Decoding motor imagery (MI) electroencephalogram (EEG) signals, a key non-invasive brain-computer interface (BCI) paradigm for controlling external systems, has been significantly advanced by deep learning. However, cross-subject MI-EEG decoding remains challenging due to substantial inter-subject variability and limited labeled target data, which necessitate costly calibration for new users. Many existing multi-source domain adaptation (MSDA) methods indiscriminately incorporate all available source domains, disregarding the large inter-subject differences in EEG signals, which leads to negative transfer and excessive computational costs. Moreover, while many approaches focus on feature distribution alignment, they often neglect the explicit dependence between features and decision-level outputs, limiting their ability to preserve discriminative structures. To address these gaps, we propose a novel MSDA framework that leverages a pretrained large Brain Foundation Model (BFM) for dynamic and informed source subject selection, ensuring only relevant sources contribute to adaptation. Furthermore, we employ Cauchy-Schwarz (CS) and Conditional CS (CCS) divergences to jointly perform feature-level and decision-level alignment, enhancing domain invariance while maintaining class discriminability. Extensive evaluations on two benchmark MI-EEG datasets demonstrate that our framework achieves average accuracies of 86.17% and 78.41%, outperforming a broad range of state-of-the-art baselines. Additional experiments with a large source pool validate the scalability and efficiency of BFM-guided selection.

Paper Structure

This paper contains 41 sections, 20 equations, 7 figures, 4 tables, 1 algorithm.

Figures (7)

  • Figure 1: Overview of the proposed BFM-MSDA framework for cross-subject motor imagery decoding. The framework comprises: (a) a source selection phase, where LaBraM, a representative brain foundation model, is employed to extract and hierarchically aggregate generic feature representations $\mathbf{h}_1, \mathbf{h}_2, \ldots, \mathbf{h}_S$ from $S$ source subjects and $\mathbf{h}_T$ from the target subject. Pairwise CS divergences $d_{S_i,T}$ are computed between each source $S_i$ and the target, and only sources with $d_{S_i,T}$ smaller than a predefined threshold $\delta$ are selected for adaptation; (b) a multi-source domain adaptation (MSDA) phase, in which feature-level alignment (FLA) is achieved by minimizing weighted CS divergences of the feature distributions $p(z)$ between each selected source and the target, as well as between all pairs of selected sources.

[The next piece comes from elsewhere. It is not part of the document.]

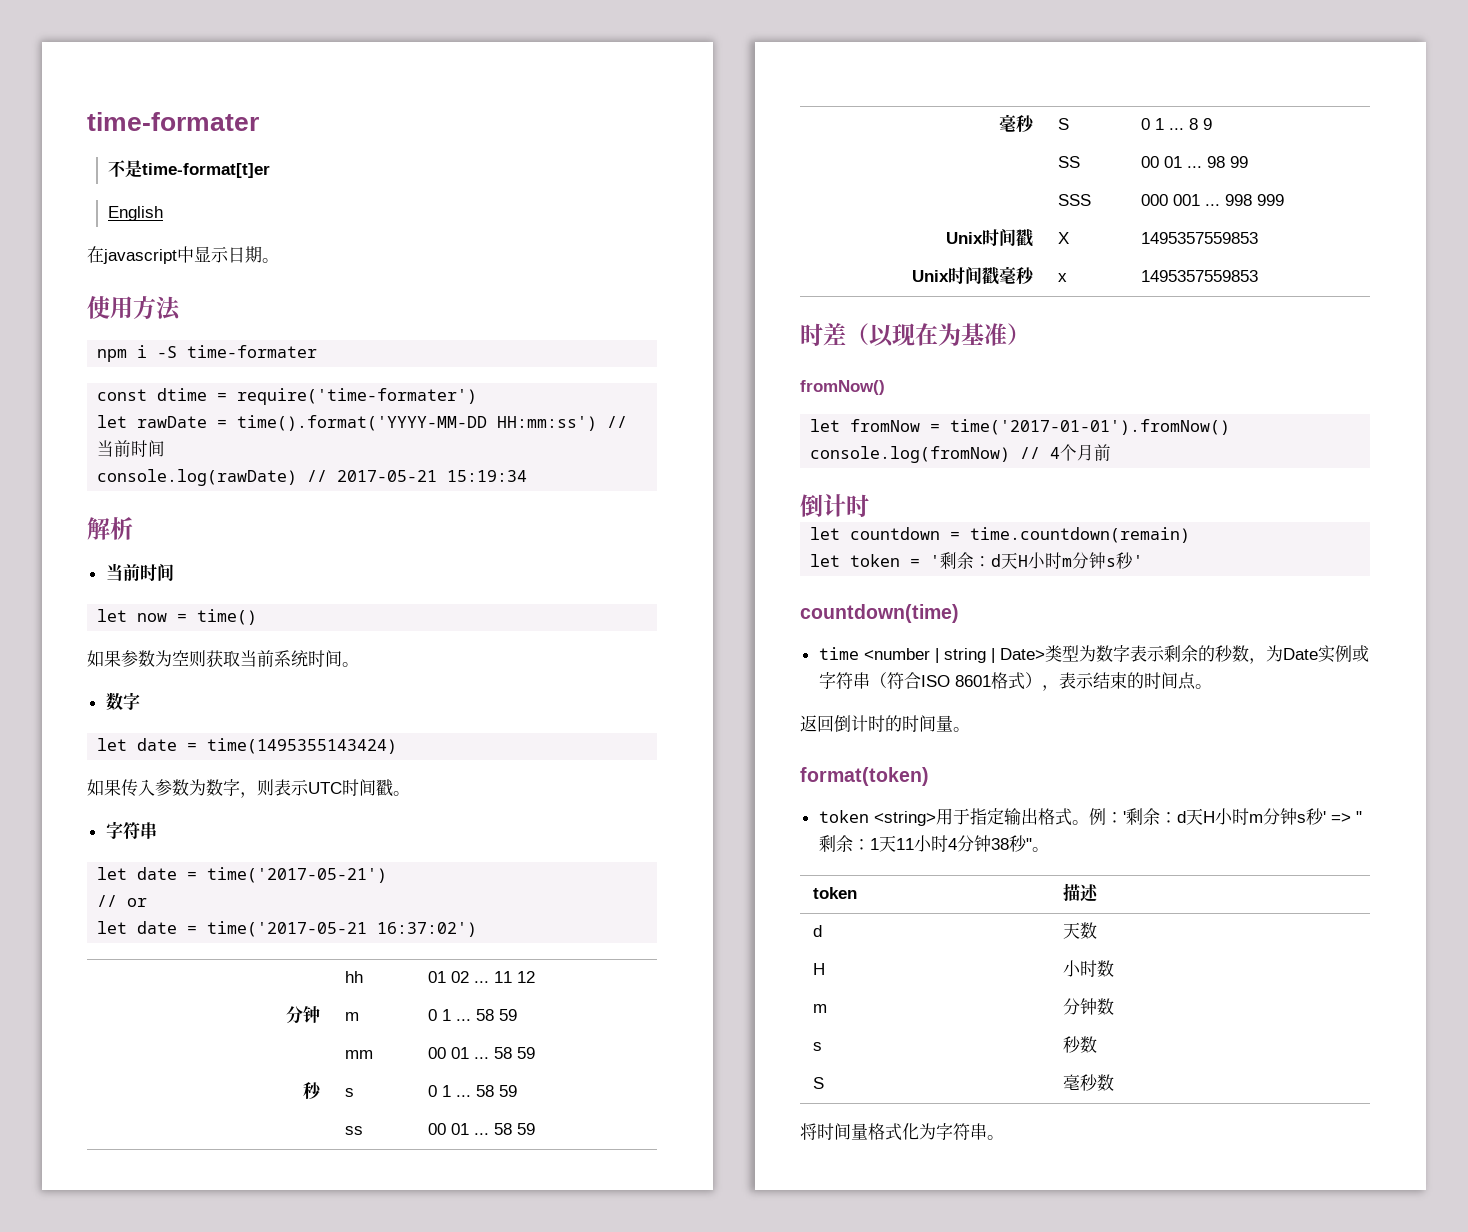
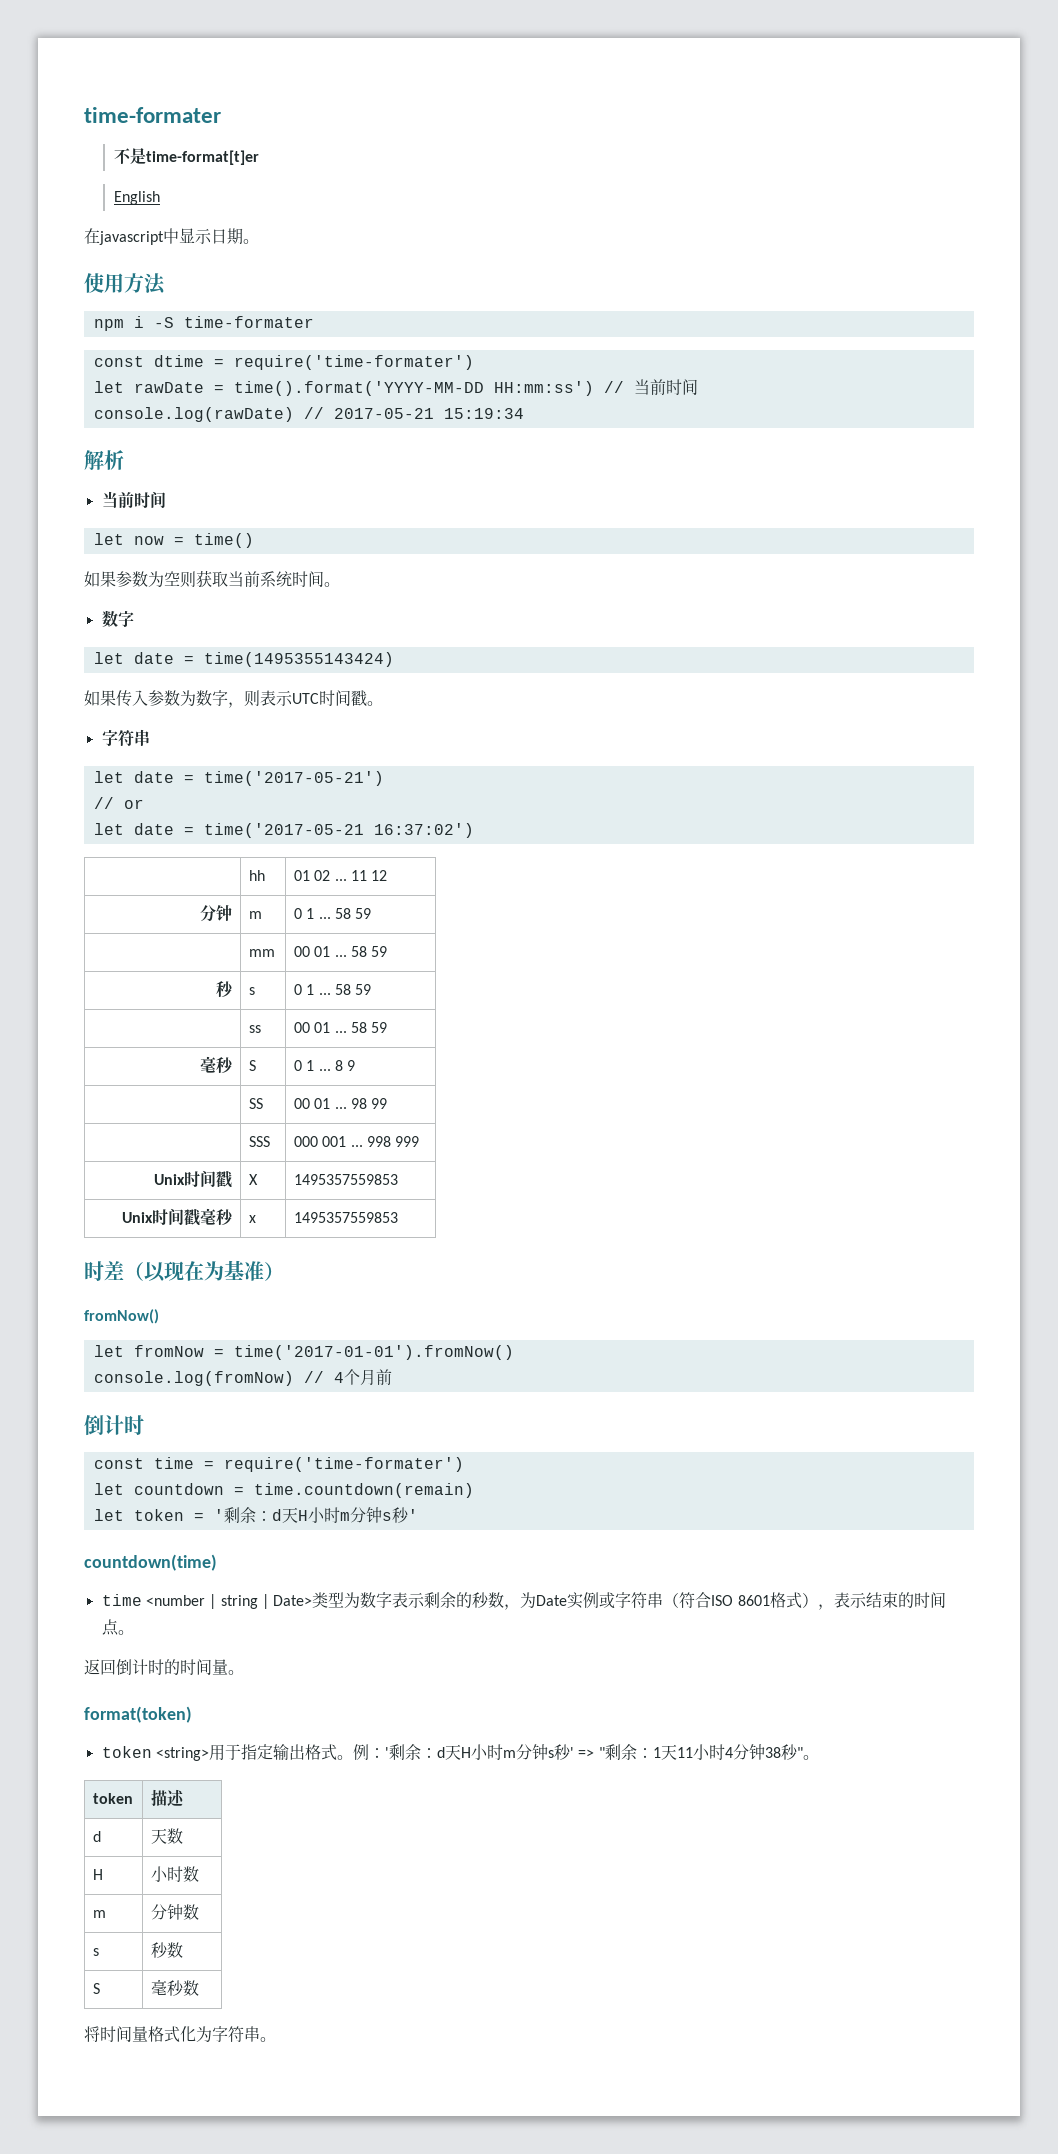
(869, 505) none -> [93,1457,464,1472] // const time = require('time-formater')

Decision-level alignment (DLA) is enforced by minimizing conditional CS divergences between the conditional label distributions $p(y|z)$ of each source-target pair and all source-source pairs. (c) the testing phase, where the trained feature extractor and classifier infer MI class labels, such as left-hand and right-hand movement, for the target subject.
  • Figure 2: Effect of selection threshold on performance and training time.
  • Figure 3: Cross-subject classification accuracies of ablation variants on both datasets. (a) Dataset I. (b) Dataset II.
  • Figure 4: Heat maps and MDS visualizations of pairwise distances for Datasets I and II. (a) Heat map of inter-subject distances for Dataset I. (b) MDS visualization of inter-subject distances for Dataset I. (c) Heat map of inter-subject distances for Dataset II. (d) MDS visualization of inter-subject distances for Dataset II.
  • Figure 5: t-SNE visualization of target domain features extracted by the feature extractor for subject 1 from Dataset I (top row) and Dataset II (bottom row). (a) and (d) baseline EEGNet without DA, (b) and (e) MSDA without source selection, and (c) and (f) full BFM-MSDA framework.